The First Task of Planning is to Define the Target Market Segment
The First Task of Planning is to Define the Target Market Segment
The most critical task in any product plan, and the one where most plans fail, is to define with great precision the market segment the company intends to attack.
If you cannot define who the customer is, it is impossible to invent a complete product that will satisfy their needs.
The Failure of Broad Market Definitions:
- "Small Fish in a Big Pond" is a Losing Strategy: Stating a plan to capture a tiny percentage of a massive market (e.g., "2% of the $50 billion computer market") is a plan for failure. Success requires achieving a commanding position in a smaller, defensible submarket.
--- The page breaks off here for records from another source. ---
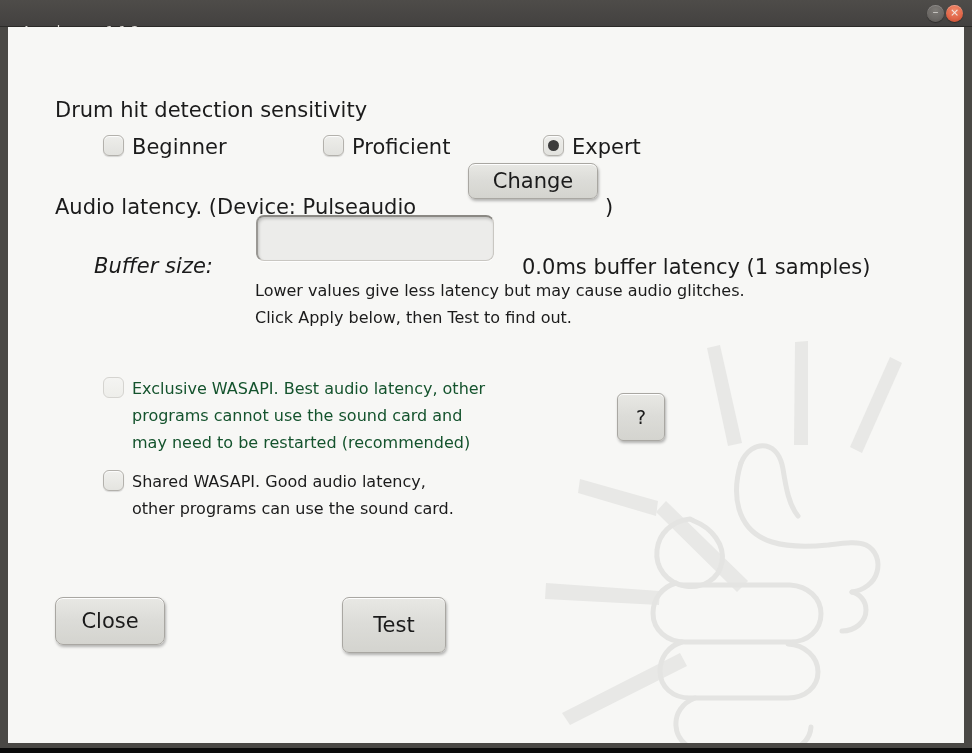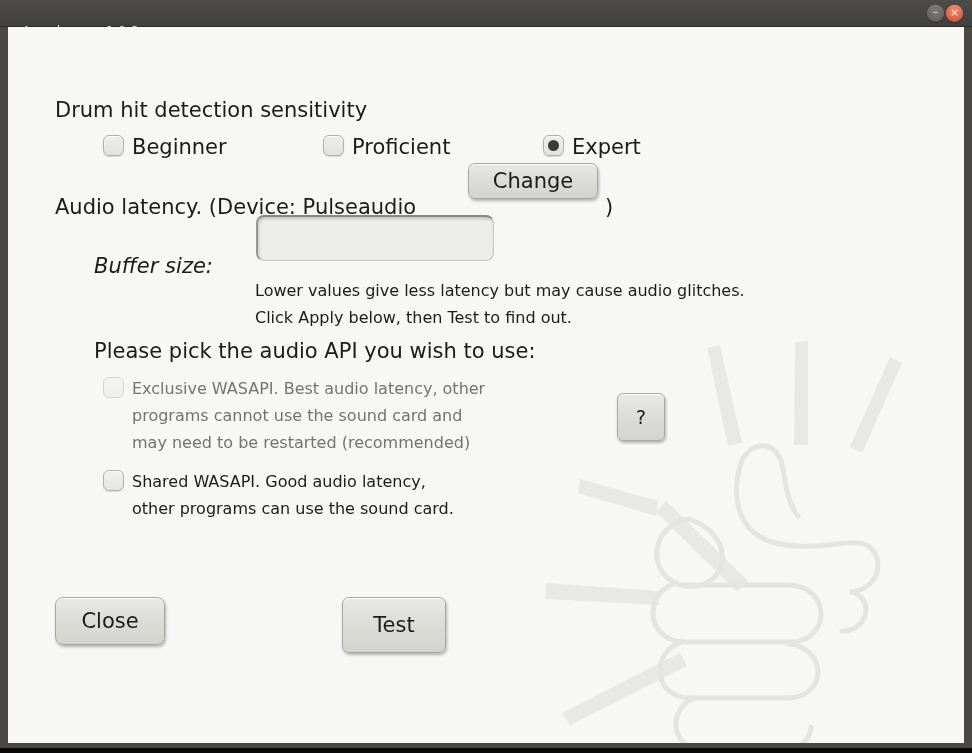"0.0ms buffer latency (1 samples)" div.lbl { html: none -> <div>0.0ms buffer latency (1 samples)</div> }
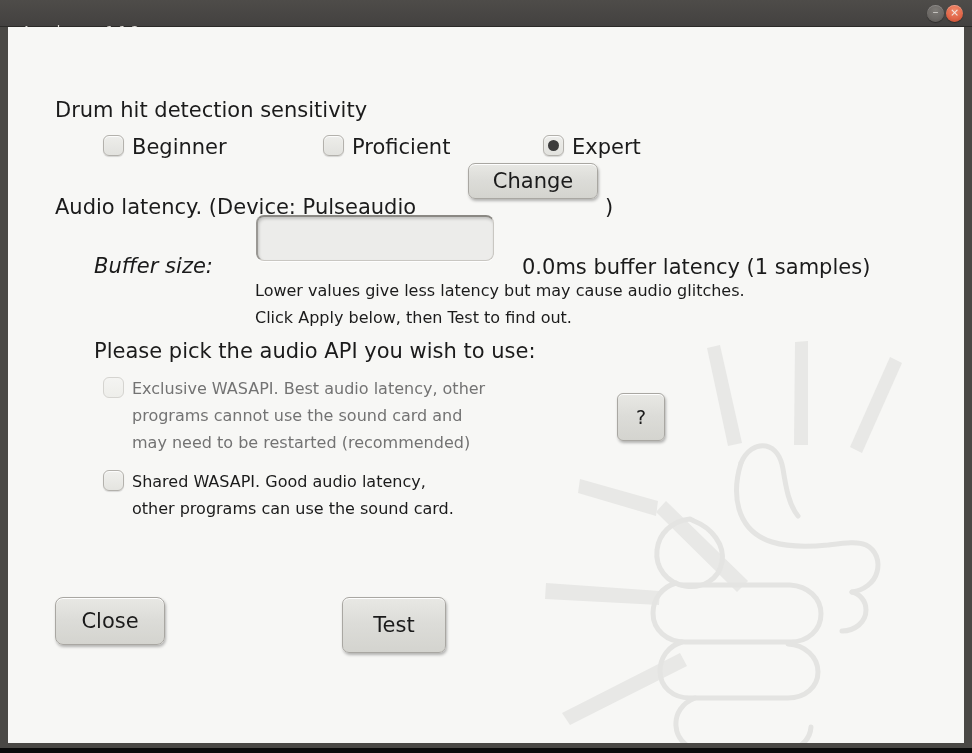"Please pick the audio API" div.lbl { html: <div>Please pick the audio API you wish to use:</div> -> none }
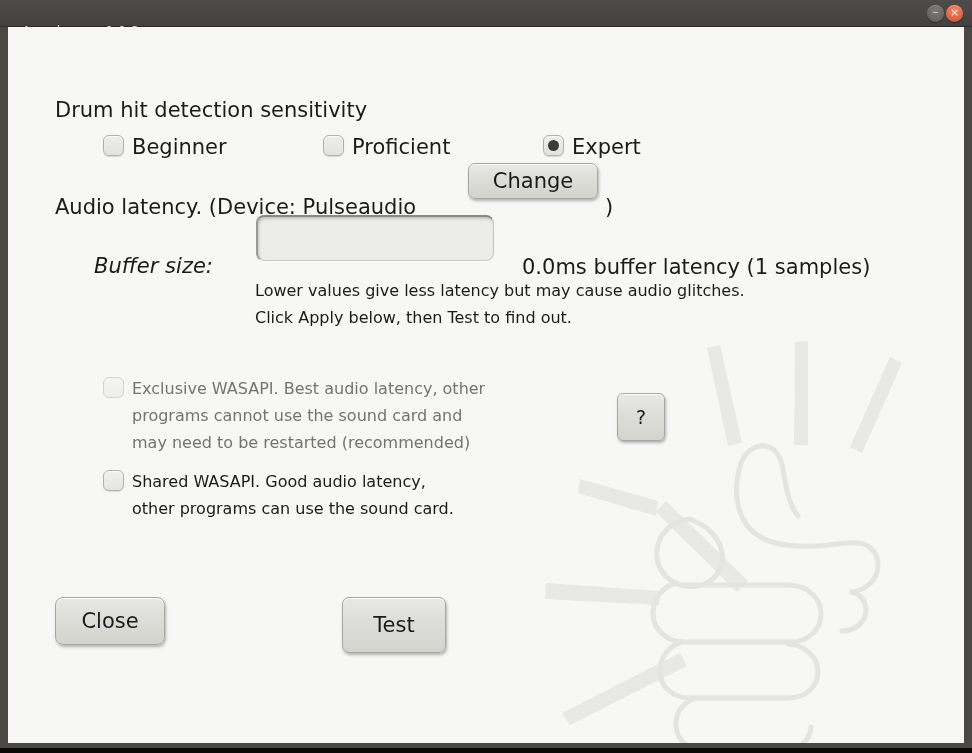"Exclusive WASAPI. Best audio latency," .multi.disabled { color: #737373 -> #14532d }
- Generic Market Data is Useless: High-level market data from research firms is like a compass; it tells you the general direction but not where you are or how to get to your specific destination.
- Inability to Define the "Complete Product": Without a clear definition of the target customer, the list of required features, services, and support becomes impossibly long and self-contradictory. The product will never be completed because the company is trying to be all things to all people.
The Power of a Precise Definition:
A precise market segment definition allows a company to:
- Tailor the product to the customer's specific needs.
- Estimate the barriers to entry and the cost of overcoming them.
- Focus its resources on a winnable battle.
Nine out of ten business plans fail to do this, which is a primary reason why nine out of ten new businesses fail.